- WHAT IS REQUIRED:
The number of lines containing "angrep" is the only answer wanted; work it out from the entries below.

- GIVEN DATA:
──────────────────────────────

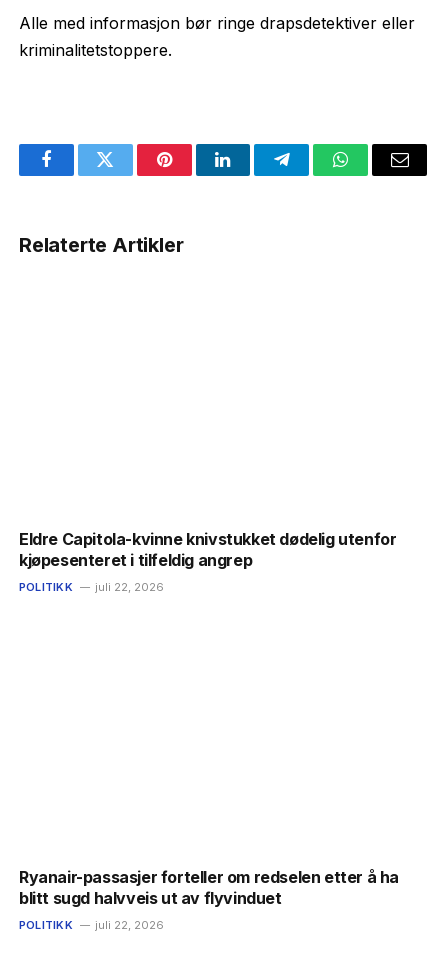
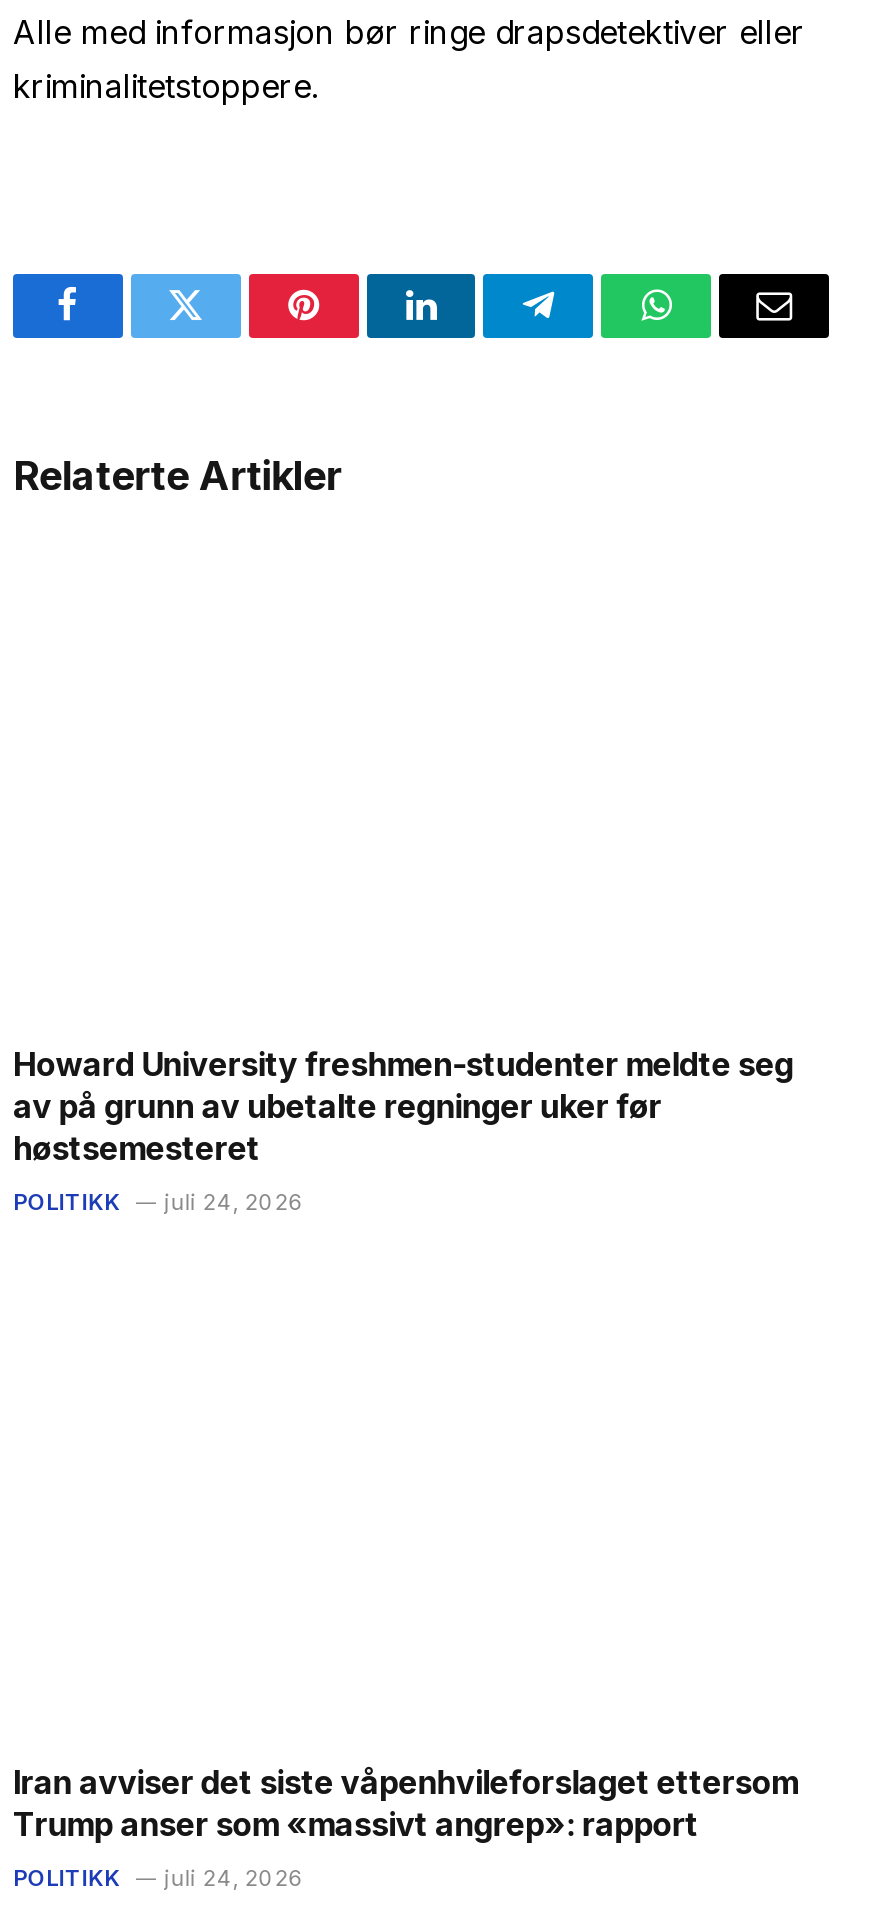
- Eldre Capitola-kvinne knivstukket dødelig utenfor
- kjøpesenteret i tilfeldig angrep
+ Howard University freshmen-studenter meldte seg
+ av på grunn av ubetalte regninger uker før
+ høstsemesteret

- POLITIKK juli 22, 2026
+ POLITIKK juli 24, 2026

- Ryanair-passasjer forteller om redselen etter å ha
- blitt sugd halvveis ut av flyvinduet
+ Iran avviser det siste våpenhvileforslaget ettersom
+ Trump anser som «massivt angrep»: rapport

- POLITIKK juli 22, 2026
+ POLITIKK juli 24, 2026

──────────────────────────────

- TASK RESULT:
2